### YOUR OBJECTIVE
If a line in the data holds the string "content", list it.

### ENTRIES SUPPLIED
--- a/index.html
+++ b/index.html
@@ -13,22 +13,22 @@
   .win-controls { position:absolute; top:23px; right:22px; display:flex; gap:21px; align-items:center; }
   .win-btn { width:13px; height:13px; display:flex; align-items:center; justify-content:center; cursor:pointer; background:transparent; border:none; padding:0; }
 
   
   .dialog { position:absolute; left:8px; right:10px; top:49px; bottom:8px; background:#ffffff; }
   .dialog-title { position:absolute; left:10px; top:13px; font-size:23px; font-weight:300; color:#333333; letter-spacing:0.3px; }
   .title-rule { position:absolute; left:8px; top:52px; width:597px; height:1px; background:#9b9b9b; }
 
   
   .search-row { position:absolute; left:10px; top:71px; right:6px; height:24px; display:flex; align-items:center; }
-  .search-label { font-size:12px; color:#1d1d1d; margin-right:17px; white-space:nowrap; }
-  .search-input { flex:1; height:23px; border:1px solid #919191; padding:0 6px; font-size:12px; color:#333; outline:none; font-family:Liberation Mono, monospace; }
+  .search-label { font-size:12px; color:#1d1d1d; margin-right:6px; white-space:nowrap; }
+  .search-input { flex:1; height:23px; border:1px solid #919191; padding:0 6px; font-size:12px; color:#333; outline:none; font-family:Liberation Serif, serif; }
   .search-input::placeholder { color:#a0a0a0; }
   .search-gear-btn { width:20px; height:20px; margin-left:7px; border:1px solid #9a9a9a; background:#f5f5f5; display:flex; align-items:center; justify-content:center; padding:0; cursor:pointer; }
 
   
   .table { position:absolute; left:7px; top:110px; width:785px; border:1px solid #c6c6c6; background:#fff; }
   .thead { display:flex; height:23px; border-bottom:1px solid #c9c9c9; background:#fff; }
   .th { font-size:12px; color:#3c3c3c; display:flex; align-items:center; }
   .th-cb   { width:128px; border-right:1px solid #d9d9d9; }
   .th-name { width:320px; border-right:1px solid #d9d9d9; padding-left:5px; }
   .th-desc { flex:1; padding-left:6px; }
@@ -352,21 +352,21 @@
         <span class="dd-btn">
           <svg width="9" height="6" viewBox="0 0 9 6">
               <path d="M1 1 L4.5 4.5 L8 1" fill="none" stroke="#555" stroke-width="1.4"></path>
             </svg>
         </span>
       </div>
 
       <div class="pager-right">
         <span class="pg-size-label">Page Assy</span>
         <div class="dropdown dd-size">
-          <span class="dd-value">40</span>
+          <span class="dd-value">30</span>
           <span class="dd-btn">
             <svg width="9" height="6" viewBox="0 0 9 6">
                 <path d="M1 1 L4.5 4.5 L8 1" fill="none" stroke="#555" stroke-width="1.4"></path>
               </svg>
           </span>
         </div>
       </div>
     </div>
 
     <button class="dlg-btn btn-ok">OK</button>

--

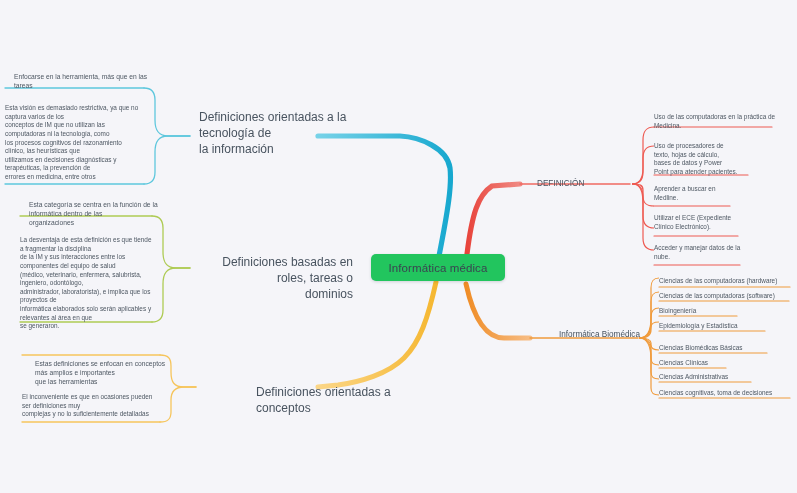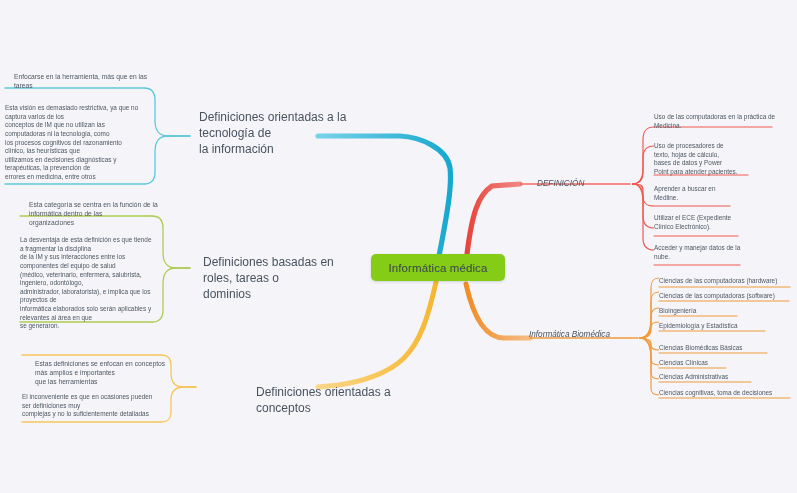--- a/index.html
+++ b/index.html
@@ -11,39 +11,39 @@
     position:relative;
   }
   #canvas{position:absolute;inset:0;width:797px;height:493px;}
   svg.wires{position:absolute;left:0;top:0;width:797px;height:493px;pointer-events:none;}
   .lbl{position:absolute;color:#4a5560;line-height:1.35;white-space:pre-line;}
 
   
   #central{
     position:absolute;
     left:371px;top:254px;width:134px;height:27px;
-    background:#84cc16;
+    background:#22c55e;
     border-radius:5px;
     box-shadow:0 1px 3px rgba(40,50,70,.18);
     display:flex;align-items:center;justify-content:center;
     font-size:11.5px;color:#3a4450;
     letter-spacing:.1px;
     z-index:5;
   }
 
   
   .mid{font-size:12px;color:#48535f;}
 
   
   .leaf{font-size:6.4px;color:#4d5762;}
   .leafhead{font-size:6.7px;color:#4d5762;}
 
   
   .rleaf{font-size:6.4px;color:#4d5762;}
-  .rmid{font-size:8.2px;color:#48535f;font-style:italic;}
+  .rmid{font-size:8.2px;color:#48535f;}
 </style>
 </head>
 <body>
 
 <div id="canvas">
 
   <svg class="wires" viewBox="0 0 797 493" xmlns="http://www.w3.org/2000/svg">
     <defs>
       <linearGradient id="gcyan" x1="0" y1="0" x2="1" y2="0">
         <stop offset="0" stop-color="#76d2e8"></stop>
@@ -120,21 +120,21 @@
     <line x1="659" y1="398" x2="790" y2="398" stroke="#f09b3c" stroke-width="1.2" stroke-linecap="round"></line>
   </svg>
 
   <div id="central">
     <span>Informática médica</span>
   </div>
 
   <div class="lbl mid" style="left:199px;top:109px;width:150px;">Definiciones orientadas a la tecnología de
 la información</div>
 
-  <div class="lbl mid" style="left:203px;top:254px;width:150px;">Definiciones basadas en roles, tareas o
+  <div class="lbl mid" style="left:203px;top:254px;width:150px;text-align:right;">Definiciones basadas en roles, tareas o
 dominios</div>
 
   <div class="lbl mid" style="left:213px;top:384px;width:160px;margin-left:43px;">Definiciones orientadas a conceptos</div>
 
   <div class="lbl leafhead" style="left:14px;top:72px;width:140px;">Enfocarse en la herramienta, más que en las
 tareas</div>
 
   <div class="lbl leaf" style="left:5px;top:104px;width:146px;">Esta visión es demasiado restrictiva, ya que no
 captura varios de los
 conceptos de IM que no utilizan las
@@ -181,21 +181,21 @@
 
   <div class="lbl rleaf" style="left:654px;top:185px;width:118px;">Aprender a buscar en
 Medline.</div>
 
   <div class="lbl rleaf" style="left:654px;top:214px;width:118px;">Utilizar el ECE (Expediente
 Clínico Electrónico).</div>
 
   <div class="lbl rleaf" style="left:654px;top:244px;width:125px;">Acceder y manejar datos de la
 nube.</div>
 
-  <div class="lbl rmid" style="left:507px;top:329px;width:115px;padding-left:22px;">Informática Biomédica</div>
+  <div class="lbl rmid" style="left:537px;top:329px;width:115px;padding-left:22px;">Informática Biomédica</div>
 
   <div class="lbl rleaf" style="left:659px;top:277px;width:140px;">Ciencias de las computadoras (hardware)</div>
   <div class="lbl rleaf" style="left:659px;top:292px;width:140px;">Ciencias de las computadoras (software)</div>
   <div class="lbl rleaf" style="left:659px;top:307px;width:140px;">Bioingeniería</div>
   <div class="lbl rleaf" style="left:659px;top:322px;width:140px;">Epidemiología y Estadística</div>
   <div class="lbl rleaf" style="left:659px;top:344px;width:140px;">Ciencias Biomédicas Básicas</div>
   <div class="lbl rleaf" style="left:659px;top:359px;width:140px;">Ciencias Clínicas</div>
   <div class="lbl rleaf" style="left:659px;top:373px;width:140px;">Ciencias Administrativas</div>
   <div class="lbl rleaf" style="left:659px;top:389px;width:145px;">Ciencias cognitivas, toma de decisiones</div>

---

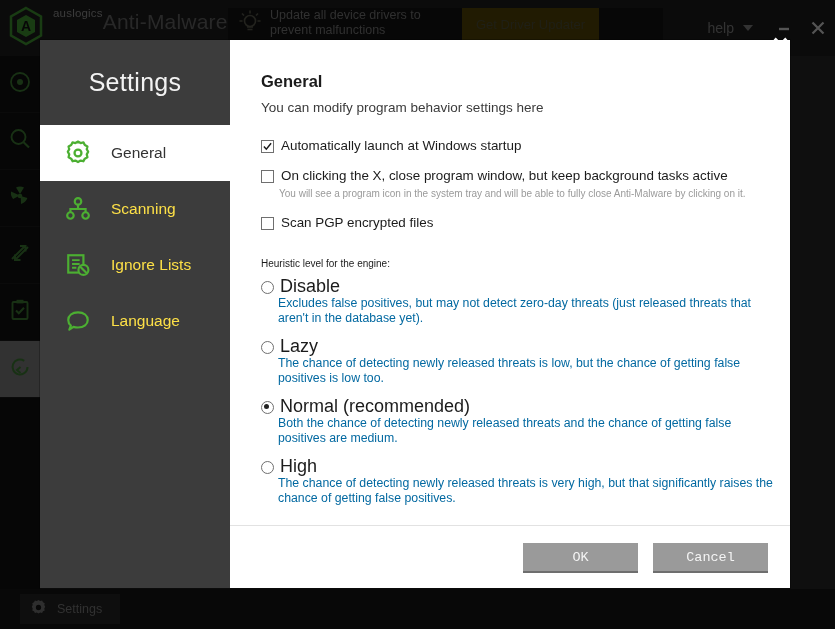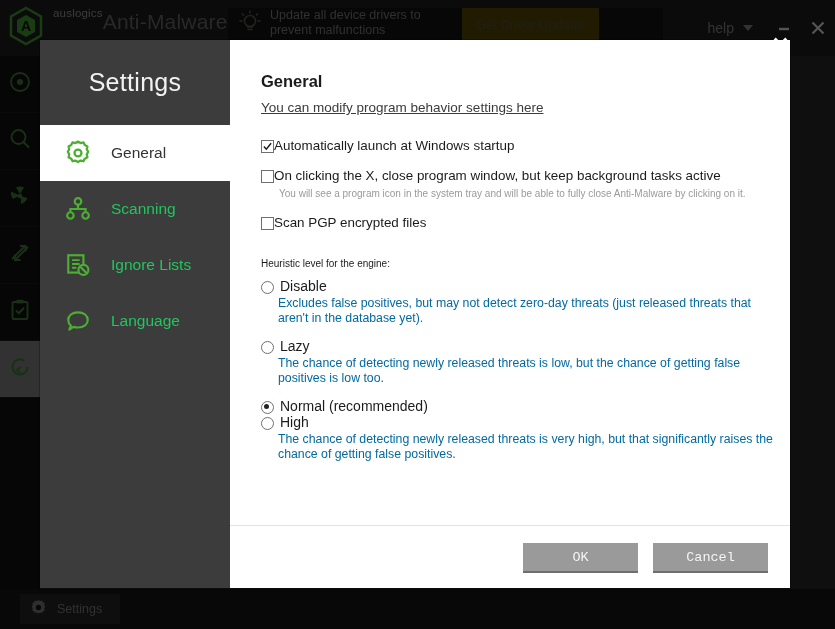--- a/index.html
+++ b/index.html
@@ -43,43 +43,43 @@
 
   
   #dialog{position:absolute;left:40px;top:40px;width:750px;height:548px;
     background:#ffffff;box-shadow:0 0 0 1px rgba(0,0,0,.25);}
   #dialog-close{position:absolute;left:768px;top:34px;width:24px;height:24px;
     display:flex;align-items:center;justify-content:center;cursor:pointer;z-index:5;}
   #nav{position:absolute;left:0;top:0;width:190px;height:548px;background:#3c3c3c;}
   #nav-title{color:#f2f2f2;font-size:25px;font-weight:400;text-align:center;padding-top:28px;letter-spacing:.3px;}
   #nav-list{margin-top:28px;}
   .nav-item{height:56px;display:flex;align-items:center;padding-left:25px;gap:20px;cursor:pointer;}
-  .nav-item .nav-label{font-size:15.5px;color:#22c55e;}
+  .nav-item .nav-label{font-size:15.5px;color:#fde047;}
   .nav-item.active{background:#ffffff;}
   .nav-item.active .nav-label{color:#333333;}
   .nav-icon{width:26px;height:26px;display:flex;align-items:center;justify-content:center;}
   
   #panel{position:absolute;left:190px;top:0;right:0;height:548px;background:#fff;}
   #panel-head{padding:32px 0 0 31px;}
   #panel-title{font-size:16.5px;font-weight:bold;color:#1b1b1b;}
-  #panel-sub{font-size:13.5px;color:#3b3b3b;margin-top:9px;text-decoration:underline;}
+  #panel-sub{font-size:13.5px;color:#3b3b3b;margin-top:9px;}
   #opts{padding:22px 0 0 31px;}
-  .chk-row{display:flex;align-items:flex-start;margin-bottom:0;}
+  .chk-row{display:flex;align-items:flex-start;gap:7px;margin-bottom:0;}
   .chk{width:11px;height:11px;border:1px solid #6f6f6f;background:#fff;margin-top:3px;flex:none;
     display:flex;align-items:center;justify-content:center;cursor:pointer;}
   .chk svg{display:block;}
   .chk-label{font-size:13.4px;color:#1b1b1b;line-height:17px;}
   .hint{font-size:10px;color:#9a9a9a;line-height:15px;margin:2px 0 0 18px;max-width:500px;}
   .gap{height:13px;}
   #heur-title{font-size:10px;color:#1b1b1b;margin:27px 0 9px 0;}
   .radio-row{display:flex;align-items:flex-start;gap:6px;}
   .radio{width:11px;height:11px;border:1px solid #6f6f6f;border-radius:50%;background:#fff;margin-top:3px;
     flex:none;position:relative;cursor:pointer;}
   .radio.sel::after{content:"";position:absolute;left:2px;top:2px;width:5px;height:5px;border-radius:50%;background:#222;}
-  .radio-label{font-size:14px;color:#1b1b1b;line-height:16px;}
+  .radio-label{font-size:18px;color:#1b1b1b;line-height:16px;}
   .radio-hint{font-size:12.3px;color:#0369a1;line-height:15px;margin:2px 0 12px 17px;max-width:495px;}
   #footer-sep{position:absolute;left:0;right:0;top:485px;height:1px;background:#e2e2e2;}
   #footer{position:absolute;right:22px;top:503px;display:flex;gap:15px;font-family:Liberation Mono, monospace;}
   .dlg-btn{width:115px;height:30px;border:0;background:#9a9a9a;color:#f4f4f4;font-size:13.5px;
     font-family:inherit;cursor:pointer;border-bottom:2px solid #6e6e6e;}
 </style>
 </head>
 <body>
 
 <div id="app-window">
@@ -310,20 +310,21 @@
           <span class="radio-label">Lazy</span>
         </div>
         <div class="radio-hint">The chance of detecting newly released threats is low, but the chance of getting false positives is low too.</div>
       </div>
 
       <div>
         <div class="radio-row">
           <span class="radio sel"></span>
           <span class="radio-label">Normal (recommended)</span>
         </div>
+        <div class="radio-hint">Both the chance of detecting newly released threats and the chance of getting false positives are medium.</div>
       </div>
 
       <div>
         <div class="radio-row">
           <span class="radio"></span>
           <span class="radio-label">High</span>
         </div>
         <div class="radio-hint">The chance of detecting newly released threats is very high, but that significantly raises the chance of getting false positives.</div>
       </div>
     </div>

### RESULT FOR THIS EXERCISE
   .win-btn { width:13px; height:13px; display:flex; align-items:center; justify-content:center; cursor:pointer; background:transparent; border:none; padding:0; }
   .search-gear-btn { width:20px; height:20px; margin-left:7px; border:1px solid #9a9a9a; background:#f5f5f5; display:flex; align-items:center; justify-content:center; padding:0; cursor:pointer; }
     display:flex;align-items:center;justify-content:center;
     display:flex;align-items:center;justify-content:center;cursor:pointer;z-index:5;}
   .nav-icon{width:26px;height:26px;display:flex;align-items:center;justify-content:center;}
     display:flex;align-items:center;justify-content:center;cursor:pointer;}
   .radio.sel::after{content:"";position:absolute;left:2px;top:2px;width:5px;height:5px;border-radius:50%;background:#222;}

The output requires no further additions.